→ **ACTIVITY**: Among the entries that follow, find every line with the word "width" and list it.

(AVAILABLE DATA begins)

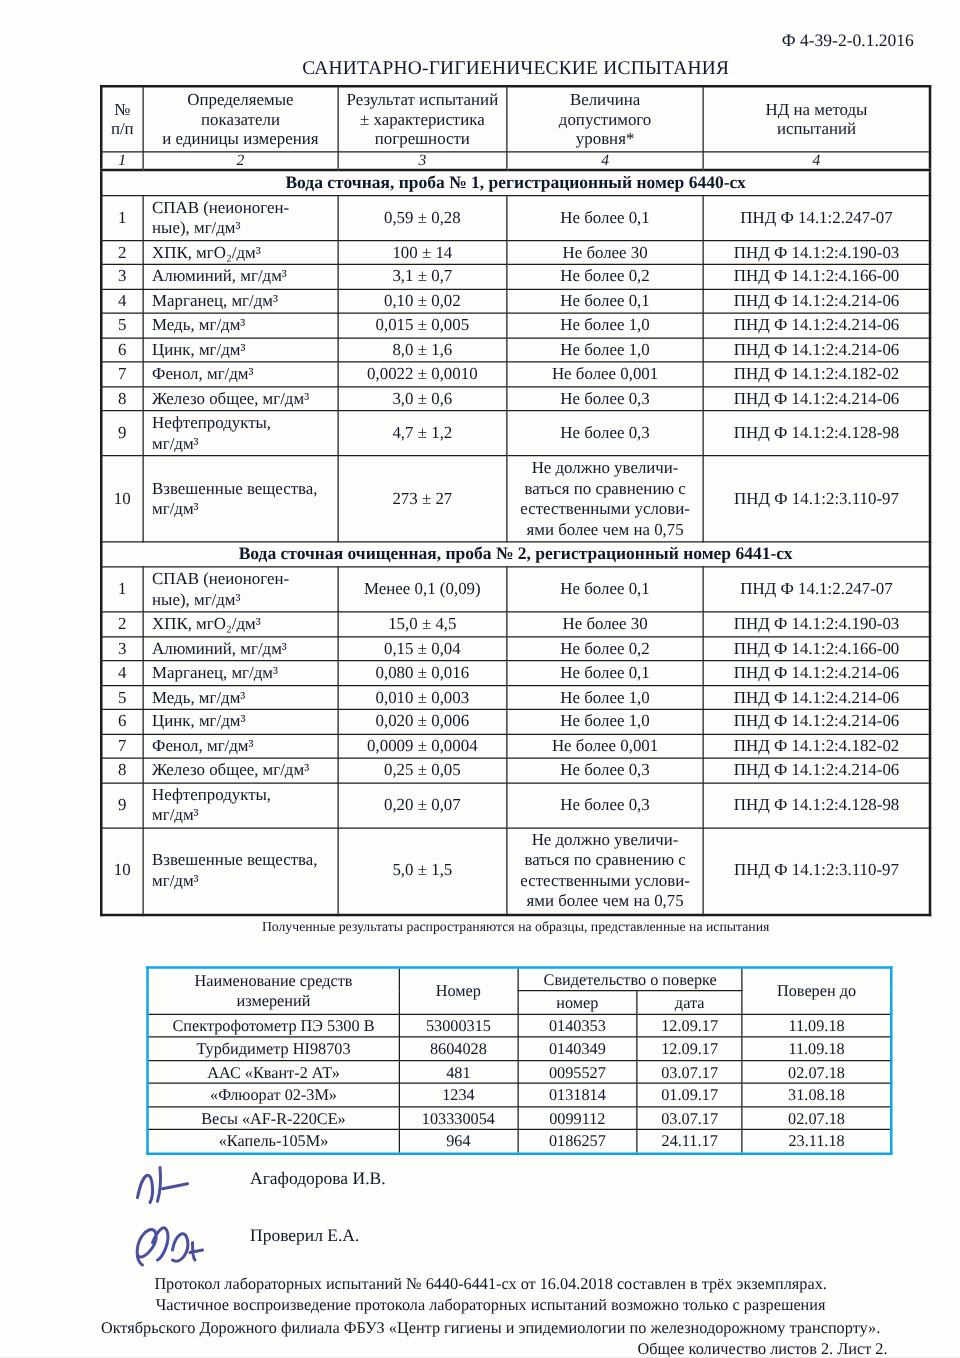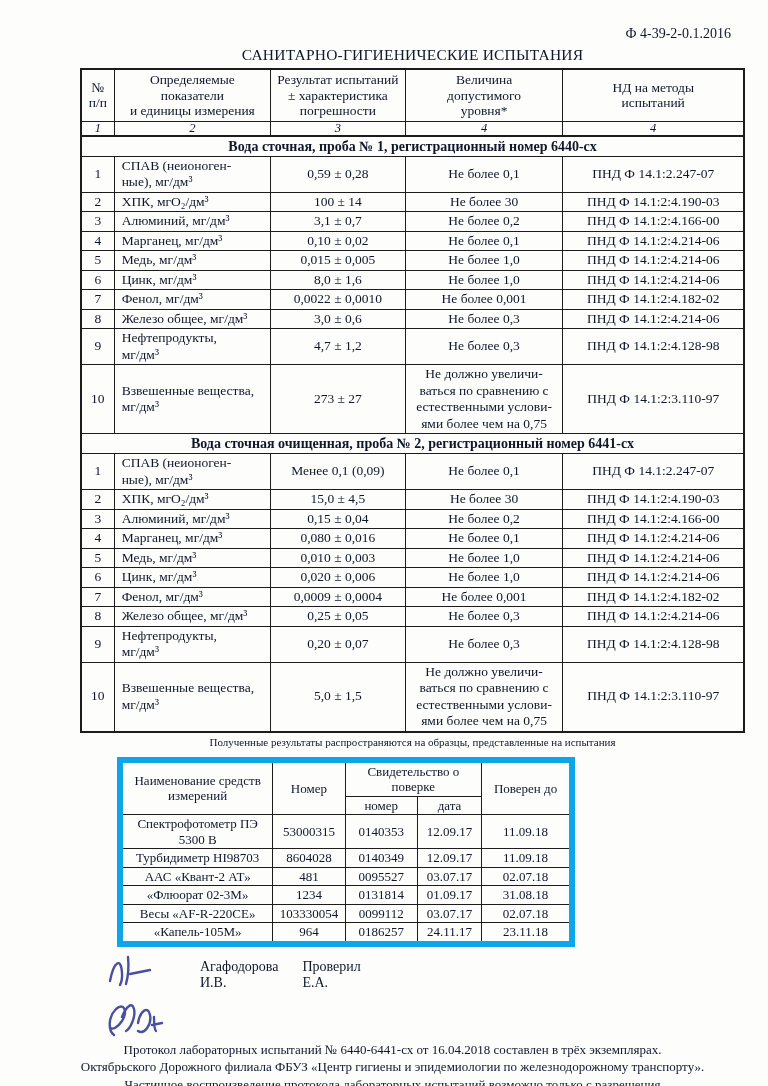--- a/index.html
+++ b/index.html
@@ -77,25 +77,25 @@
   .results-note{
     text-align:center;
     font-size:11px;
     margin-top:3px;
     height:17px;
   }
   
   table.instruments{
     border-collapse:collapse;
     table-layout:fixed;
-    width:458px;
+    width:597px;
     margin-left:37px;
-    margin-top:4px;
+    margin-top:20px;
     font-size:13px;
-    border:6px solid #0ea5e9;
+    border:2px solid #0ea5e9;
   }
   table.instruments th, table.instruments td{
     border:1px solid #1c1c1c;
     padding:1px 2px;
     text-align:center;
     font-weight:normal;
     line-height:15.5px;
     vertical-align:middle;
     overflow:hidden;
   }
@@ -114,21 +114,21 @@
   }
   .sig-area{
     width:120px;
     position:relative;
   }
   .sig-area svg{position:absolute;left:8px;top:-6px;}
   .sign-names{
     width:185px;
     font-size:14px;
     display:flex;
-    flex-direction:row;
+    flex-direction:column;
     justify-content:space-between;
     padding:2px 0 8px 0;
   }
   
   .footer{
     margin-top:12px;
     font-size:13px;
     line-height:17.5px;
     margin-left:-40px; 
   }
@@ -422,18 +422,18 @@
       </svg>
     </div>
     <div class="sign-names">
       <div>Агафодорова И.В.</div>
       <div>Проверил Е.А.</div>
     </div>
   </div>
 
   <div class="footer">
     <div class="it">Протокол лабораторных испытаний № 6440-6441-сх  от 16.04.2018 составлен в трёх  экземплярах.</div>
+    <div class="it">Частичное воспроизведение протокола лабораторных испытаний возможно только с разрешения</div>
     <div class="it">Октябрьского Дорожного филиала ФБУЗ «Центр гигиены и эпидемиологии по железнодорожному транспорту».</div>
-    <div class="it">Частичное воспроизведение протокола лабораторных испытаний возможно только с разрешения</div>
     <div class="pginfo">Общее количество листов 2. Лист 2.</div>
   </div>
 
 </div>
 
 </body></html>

(AVAILABLE DATA ends)
(AVAILABLE DATA begins)

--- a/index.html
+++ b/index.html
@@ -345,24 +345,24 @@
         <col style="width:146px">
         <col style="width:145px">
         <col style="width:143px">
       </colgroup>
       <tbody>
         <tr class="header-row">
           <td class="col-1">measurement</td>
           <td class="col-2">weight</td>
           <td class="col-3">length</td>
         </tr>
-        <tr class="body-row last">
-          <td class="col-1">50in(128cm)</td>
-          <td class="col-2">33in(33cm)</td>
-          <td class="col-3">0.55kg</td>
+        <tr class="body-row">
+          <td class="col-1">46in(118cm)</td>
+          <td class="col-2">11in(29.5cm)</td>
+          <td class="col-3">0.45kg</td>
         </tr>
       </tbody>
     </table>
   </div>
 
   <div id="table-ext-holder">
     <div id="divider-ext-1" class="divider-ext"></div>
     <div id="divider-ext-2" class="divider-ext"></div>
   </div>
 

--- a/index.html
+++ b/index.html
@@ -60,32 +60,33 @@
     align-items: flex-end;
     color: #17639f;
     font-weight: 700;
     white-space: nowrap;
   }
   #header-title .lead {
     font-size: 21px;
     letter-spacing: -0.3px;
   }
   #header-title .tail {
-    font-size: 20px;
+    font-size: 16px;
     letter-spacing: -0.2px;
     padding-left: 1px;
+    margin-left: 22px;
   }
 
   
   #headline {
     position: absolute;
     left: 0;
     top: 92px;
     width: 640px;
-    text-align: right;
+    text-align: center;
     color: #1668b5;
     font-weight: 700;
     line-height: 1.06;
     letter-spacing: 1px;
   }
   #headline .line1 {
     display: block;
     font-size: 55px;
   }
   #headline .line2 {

(AVAILABLE DATA ends)

→ **ANSWER**:
-    width:458px;
+    width:597px;
     width:120px;
     width:185px;
         <col style="width:146px">
         <col style="width:145px">
         <col style="width:143px">
     width: 640px;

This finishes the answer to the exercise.